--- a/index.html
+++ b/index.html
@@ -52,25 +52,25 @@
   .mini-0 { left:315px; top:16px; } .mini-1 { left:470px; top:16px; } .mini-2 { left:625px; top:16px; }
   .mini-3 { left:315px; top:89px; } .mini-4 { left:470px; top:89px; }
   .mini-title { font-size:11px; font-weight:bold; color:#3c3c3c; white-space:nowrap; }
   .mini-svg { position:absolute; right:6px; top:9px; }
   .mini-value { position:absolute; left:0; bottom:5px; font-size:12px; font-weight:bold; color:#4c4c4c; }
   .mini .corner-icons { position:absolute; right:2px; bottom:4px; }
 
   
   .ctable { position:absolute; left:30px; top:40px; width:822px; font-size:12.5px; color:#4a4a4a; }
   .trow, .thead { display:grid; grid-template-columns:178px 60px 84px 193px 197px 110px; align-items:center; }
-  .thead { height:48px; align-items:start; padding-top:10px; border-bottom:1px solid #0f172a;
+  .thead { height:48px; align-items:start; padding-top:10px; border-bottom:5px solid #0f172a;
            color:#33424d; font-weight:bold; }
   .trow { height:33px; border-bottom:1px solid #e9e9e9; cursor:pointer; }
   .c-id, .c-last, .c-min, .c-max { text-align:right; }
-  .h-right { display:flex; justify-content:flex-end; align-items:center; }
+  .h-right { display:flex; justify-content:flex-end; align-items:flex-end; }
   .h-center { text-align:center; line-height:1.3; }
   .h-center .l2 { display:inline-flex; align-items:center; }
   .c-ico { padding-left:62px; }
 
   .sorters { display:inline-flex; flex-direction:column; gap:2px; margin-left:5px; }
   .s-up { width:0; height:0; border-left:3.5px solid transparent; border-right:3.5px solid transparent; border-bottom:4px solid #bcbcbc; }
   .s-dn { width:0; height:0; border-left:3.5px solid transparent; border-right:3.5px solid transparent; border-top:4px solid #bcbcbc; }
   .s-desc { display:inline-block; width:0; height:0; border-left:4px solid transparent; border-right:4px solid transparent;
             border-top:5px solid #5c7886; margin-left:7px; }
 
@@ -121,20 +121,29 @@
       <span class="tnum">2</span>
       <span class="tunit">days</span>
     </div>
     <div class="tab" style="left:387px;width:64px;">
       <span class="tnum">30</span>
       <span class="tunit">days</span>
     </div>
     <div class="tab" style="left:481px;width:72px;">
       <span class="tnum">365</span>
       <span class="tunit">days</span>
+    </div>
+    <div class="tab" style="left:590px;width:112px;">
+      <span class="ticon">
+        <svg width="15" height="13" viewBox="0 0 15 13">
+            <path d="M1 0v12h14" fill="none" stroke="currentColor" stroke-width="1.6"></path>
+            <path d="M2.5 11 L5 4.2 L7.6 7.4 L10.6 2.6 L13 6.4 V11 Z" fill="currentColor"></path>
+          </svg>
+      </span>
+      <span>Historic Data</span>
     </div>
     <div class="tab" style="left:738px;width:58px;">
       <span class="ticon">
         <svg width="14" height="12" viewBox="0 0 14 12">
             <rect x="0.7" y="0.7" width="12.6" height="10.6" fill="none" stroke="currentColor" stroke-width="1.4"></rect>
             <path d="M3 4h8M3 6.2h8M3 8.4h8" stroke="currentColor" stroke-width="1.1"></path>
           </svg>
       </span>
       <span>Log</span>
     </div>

____

Reply with the lines from the first line of the entries through the line that contains "font-size:11px; font-weight:bold; color:#3c3c3c;", repeated exactly with both ends kept, and with nothing else.

• _Answer for this exercise_
--- a/index.html
+++ b/index.html
@@ -52,25 +52,25 @@
   .mini-0 { left:315px; top:16px; } .mini-1 { left:470px; top:16px; } .mini-2 { left:625px; top:16px; }
   .mini-3 { left:315px; top:89px; } .mini-4 { left:470px; top:89px; }
   .mini-title { font-size:11px; font-weight:bold; color:#3c3c3c; white-space:nowrap; }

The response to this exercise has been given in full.